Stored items
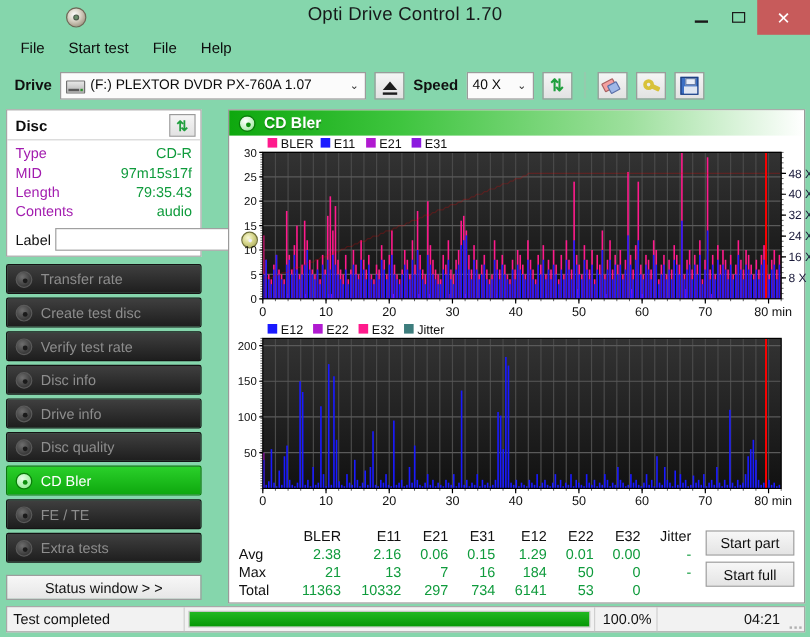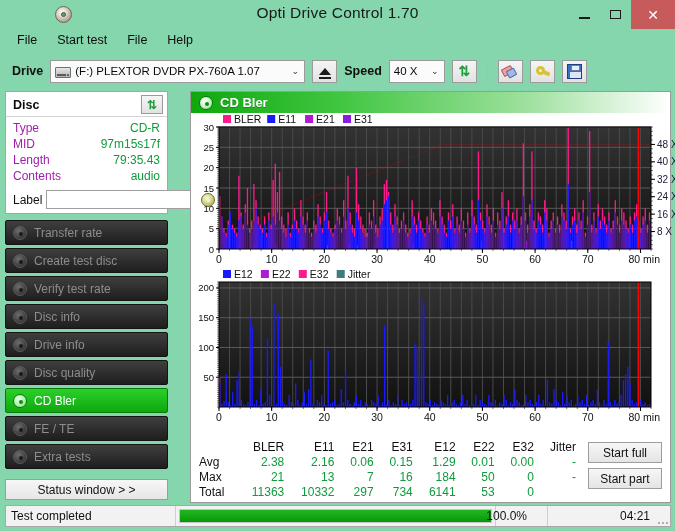--- a/index.html
+++ b/index.html
@@ -1488,8 +1488,8 @@
           </tbody>
         </table>
         <div class="stats-btns">
+          <div class="start-btn">Start part</div>
           <div class="start-btn">Start full</div>
-          <div class="start-btn">Start part</div>
         </div>
       </div>
     </div>

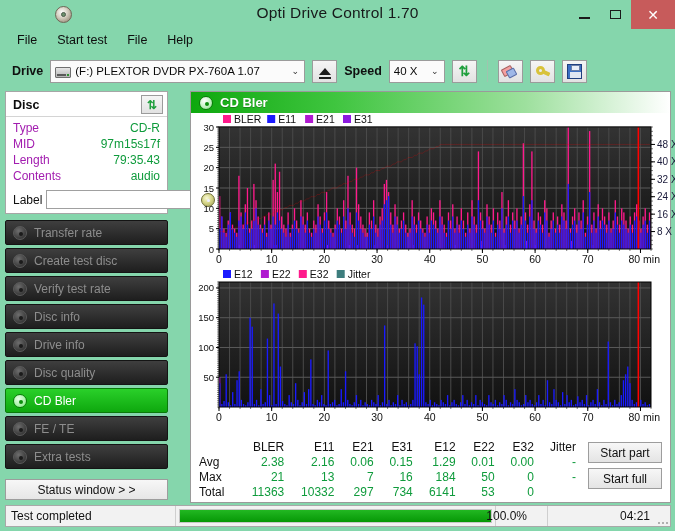--- a/index.html
+++ b/index.html
@@ -203,7 +203,7 @@
     display: flex; align-items: stretch;
     background: #f2f2f2; border: 1px solid #a8a8a8;
   }
-  .sb-text { width: 170px; display:flex;align-items:center;padding-left:5px;font-size:12px;color:#111;border-right:1px solid #cfcfcf;}
+  .sb-text { width: 148px; display:flex;align-items:center;padding-left:5px;font-size:12px;color:#111;border-right:1px solid #cfcfcf;}
   .sb-progress { flex: 1; display: flex; align-items: center; padding: 2px 3px; border-right: 1px solid #cfcfcf;}
   .sb-bar-track { flex: 1; height: 14px; background: #fff; border: 1px solid #c6c6c6; }
   .sb-bar-fill { height: 100%; background: linear-gradient(#22b822,#069806); }

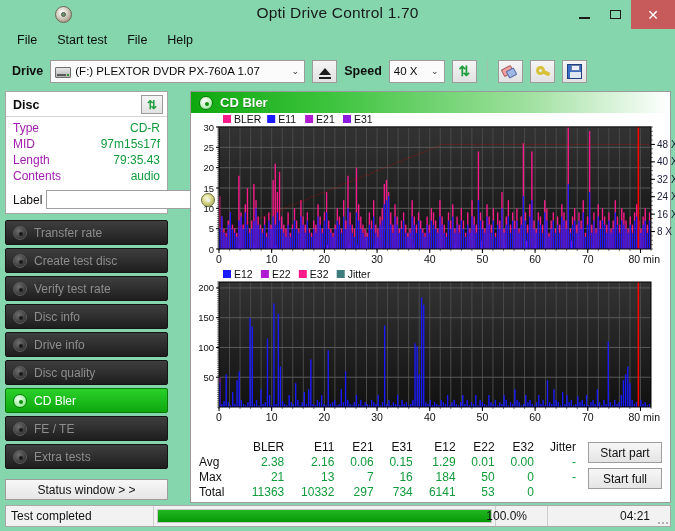--- a/index.html
+++ b/index.html
@@ -207,7 +207,7 @@
   .sb-progress { flex: 1; display: flex; align-items: center; padding: 2px 3px; border-right: 1px solid #cfcfcf;}
   .sb-bar-track { flex: 1; height: 14px; background: #fff; border: 1px solid #c6c6c6; }
   .sb-bar-fill { height: 100%; background: linear-gradient(#22b822,#069806); }
-  .sb-pct { width: 52px; display:flex;align-items:center;justify-content:flex-end;padding-right:20px;font-size:12px;color:#111;border-right:1px solid #cfcfcf;}
+  .sb-pct { width: 52px; display:flex;align-items:center;justify-content:flex-end;padding-right:4px;font-size:12px;color:#111;border-right:1px solid #cfcfcf;}
   .sb-time { width: 108px; display:flex;align-items:center;justify-content:flex-end;padding-right:6px;font-size:12px;color:#111;}
   .sb-grip { width: 14px; display:flex;align-items:flex-end;justify-content:center;padding-bottom:2px;}
   .sb-grip i { display:block;width:2px;height:2px;background:#b0b0b0;margin:0 1px;}

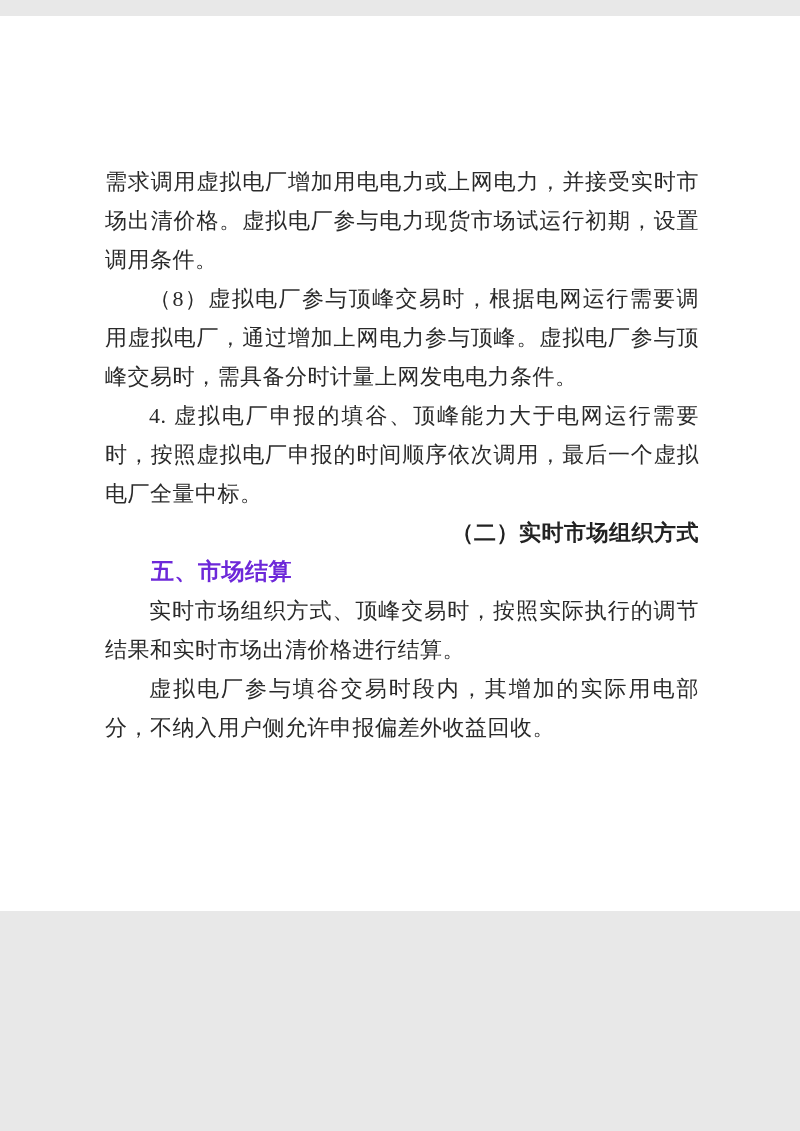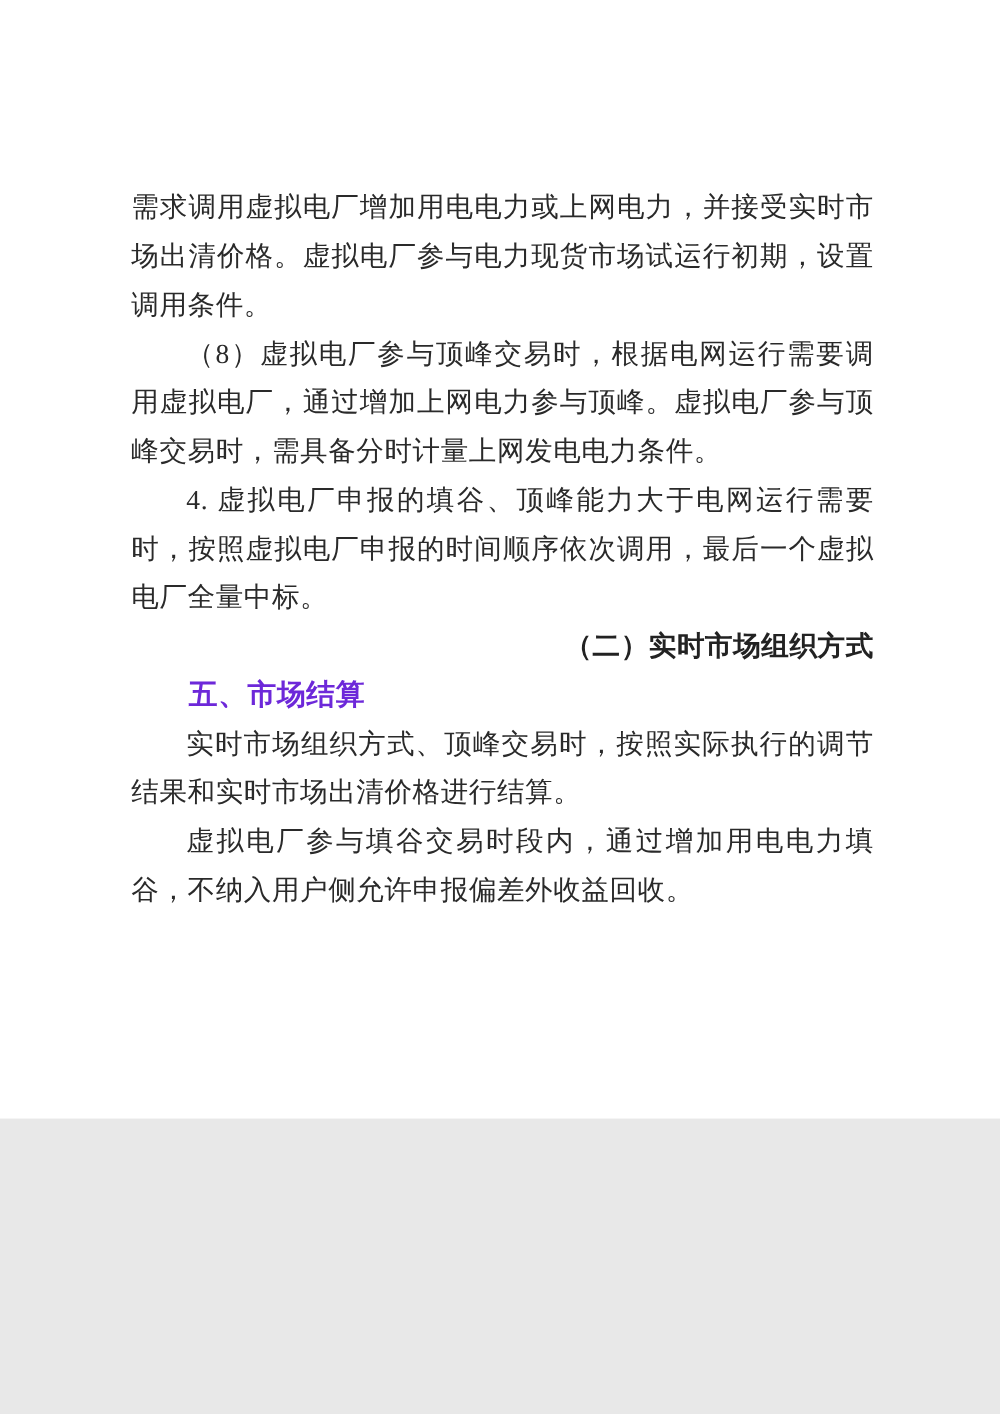--- a/index.html
+++ b/index.html
@@ -11,7 +11,7 @@
     position: relative;
     width: 800px;
     height: 895px;
-    margin: 0 auto;
+    margin: 16px auto;
     background: #ffffff;
     font-family: "Liberation Serif", "DejaVu Serif", serif;
     color: #2a2a2a;

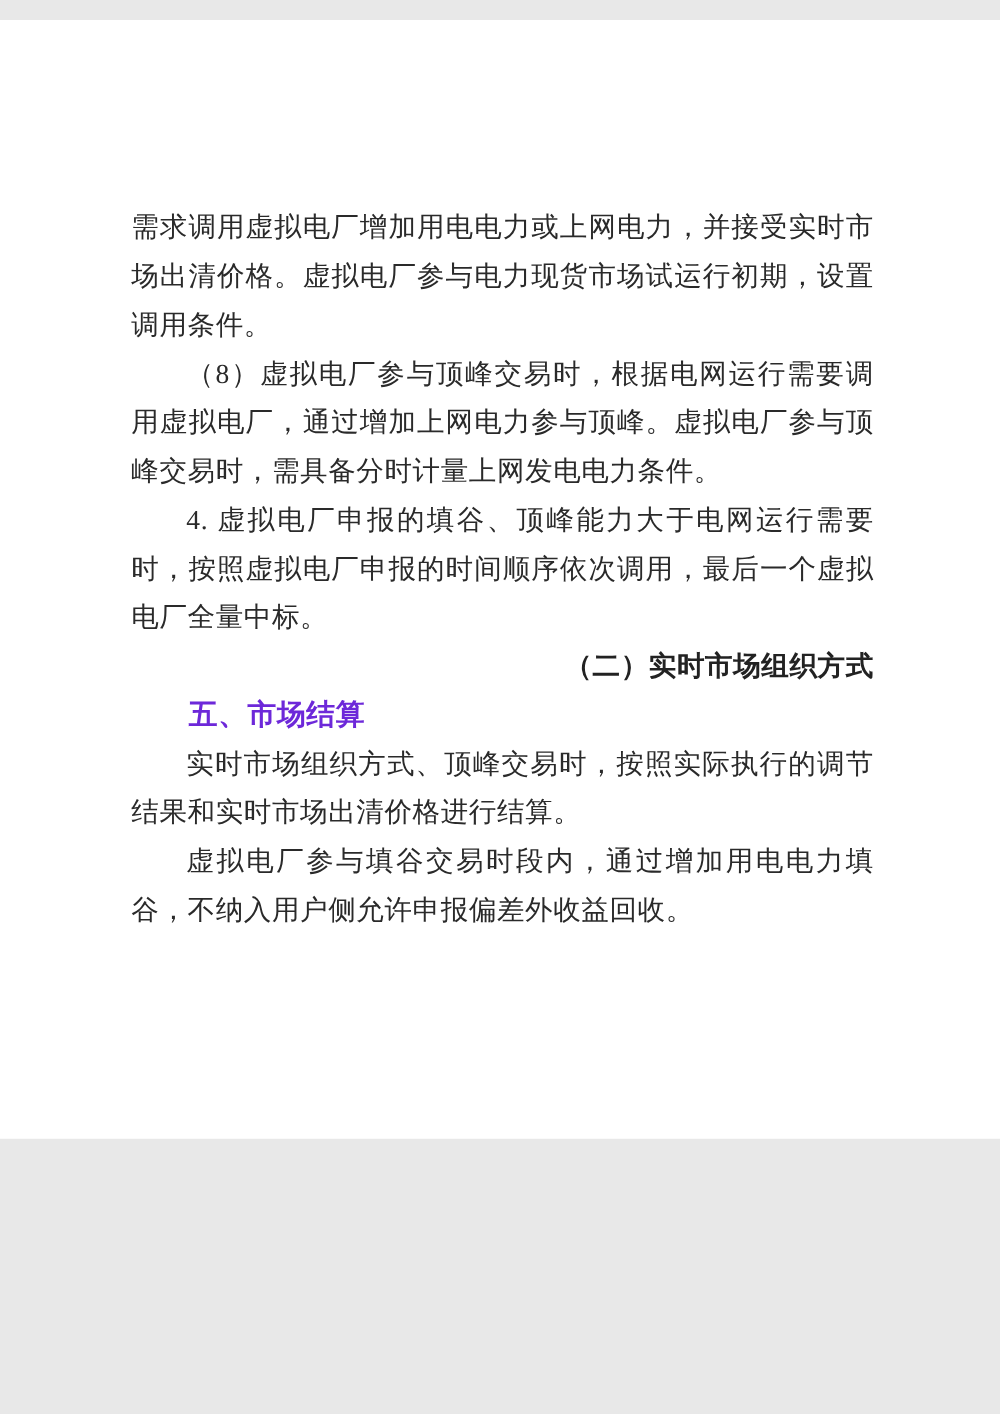--- a/index.html
+++ b/index.html
@@ -78,7 +78,7 @@
       <p class="para heading-kai">（二）实时市场组织方式</p>
       <p class="para heading-bold">五、市场结算</p>
       <p class="para body">实时市场组织方式、顶峰交易时，按照实际执行的调节结果和实时市场出清价格进行结算。</p>
-      <p class="para body">虚拟电厂参与填谷交易时段内，通过增加用电电力填谷，不纳入用户侧允许申报偏差外收益回收。</p>
+      <p class="para body">虚拟电厂参与填谷交易时段内，其增加的实际用电部分，不纳入用户侧允许申报偏差外收益回收。</p>
     </div>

Exercise prompt
Would you set down every line of the data above exactly, skipping the pictures?

Reply
--- a/index.html
+++ b/index.html
@@ -1488,8 +1488,8 @@
           </tbody>
         </table>
         <div class="stats-btns">
+          <div class="start-btn">Start part</div>
           <div class="start-btn">Start full</div>
-          <div class="start-btn">Start part</div>
         </div>
       </div>
     </div>

--- a/index.html
+++ b/index.html
@@ -203,7 +203,7 @@
     display: flex; align-items: stretch;
     background: #f2f2f2; border: 1px solid #a8a8a8;
   }
-  .sb-text { width: 170px; display:flex;align-items:center;padding-left:5px;font-size:12px;color:#111;border-right:1px solid #cfcfcf;}
+  .sb-text { width: 148px; display:flex;align-items:center;padding-left:5px;font-size:12px;color:#111;border-right:1px solid #cfcfcf;}
   .sb-progress { flex: 1; display: flex; align-items: center; padding: 2px 3px; border-right: 1px solid #cfcfcf;}
   .sb-bar-track { flex: 1; height: 14px; background: #fff; border: 1px solid #c6c6c6; }
   .sb-bar-fill { height: 100%; background: linear-gradient(#22b822,#069806); }

--- a/index.html
+++ b/index.html
@@ -207,7 +207,7 @@
   .sb-progress { flex: 1; display: flex; align-items: center; padding: 2px 3px; border-right: 1px solid #cfcfcf;}
   .sb-bar-track { flex: 1; height: 14px; background: #fff; border: 1px solid #c6c6c6; }
   .sb-bar-fill { height: 100%; background: linear-gradient(#22b822,#069806); }
-  .sb-pct { width: 52px; display:flex;align-items:center;justify-content:flex-end;padding-right:20px;font-size:12px;color:#111;border-right:1px solid #cfcfcf;}
+  .sb-pct { width: 52px; display:flex;align-items:center;justify-content:flex-end;padding-right:4px;font-size:12px;color:#111;border-right:1px solid #cfcfcf;}
   .sb-time { width: 108px; display:flex;align-items:center;justify-content:flex-end;padding-right:6px;font-size:12px;color:#111;}
   .sb-grip { width: 14px; display:flex;align-items:flex-end;justify-content:center;padding-bottom:2px;}
   .sb-grip i { display:block;width:2px;height:2px;background:#b0b0b0;margin:0 1px;}

--- a/index.html
+++ b/index.html
@@ -11,7 +11,7 @@
     position: relative;
     width: 800px;
     height: 895px;
-    margin: 0 auto;
+    margin: 16px auto;
     background: #ffffff;
     font-family: "Liberation Serif", "DejaVu Serif", serif;
     color: #2a2a2a;

--- a/index.html
+++ b/index.html
@@ -78,7 +78,7 @@
       <p class="para heading-kai">（二）实时市场组织方式</p>
       <p class="para heading-bold">五、市场结算</p>
       <p class="para body">实时市场组织方式、顶峰交易时，按照实际执行的调节结果和实时市场出清价格进行结算。</p>
-      <p class="para body">虚拟电厂参与填谷交易时段内，通过增加用电电力填谷，不纳入用户侧允许申报偏差外收益回收。</p>
+      <p class="para body">虚拟电厂参与填谷交易时段内，其增加的实际用电部分，不纳入用户侧允许申报偏差外收益回收。</p>
     </div>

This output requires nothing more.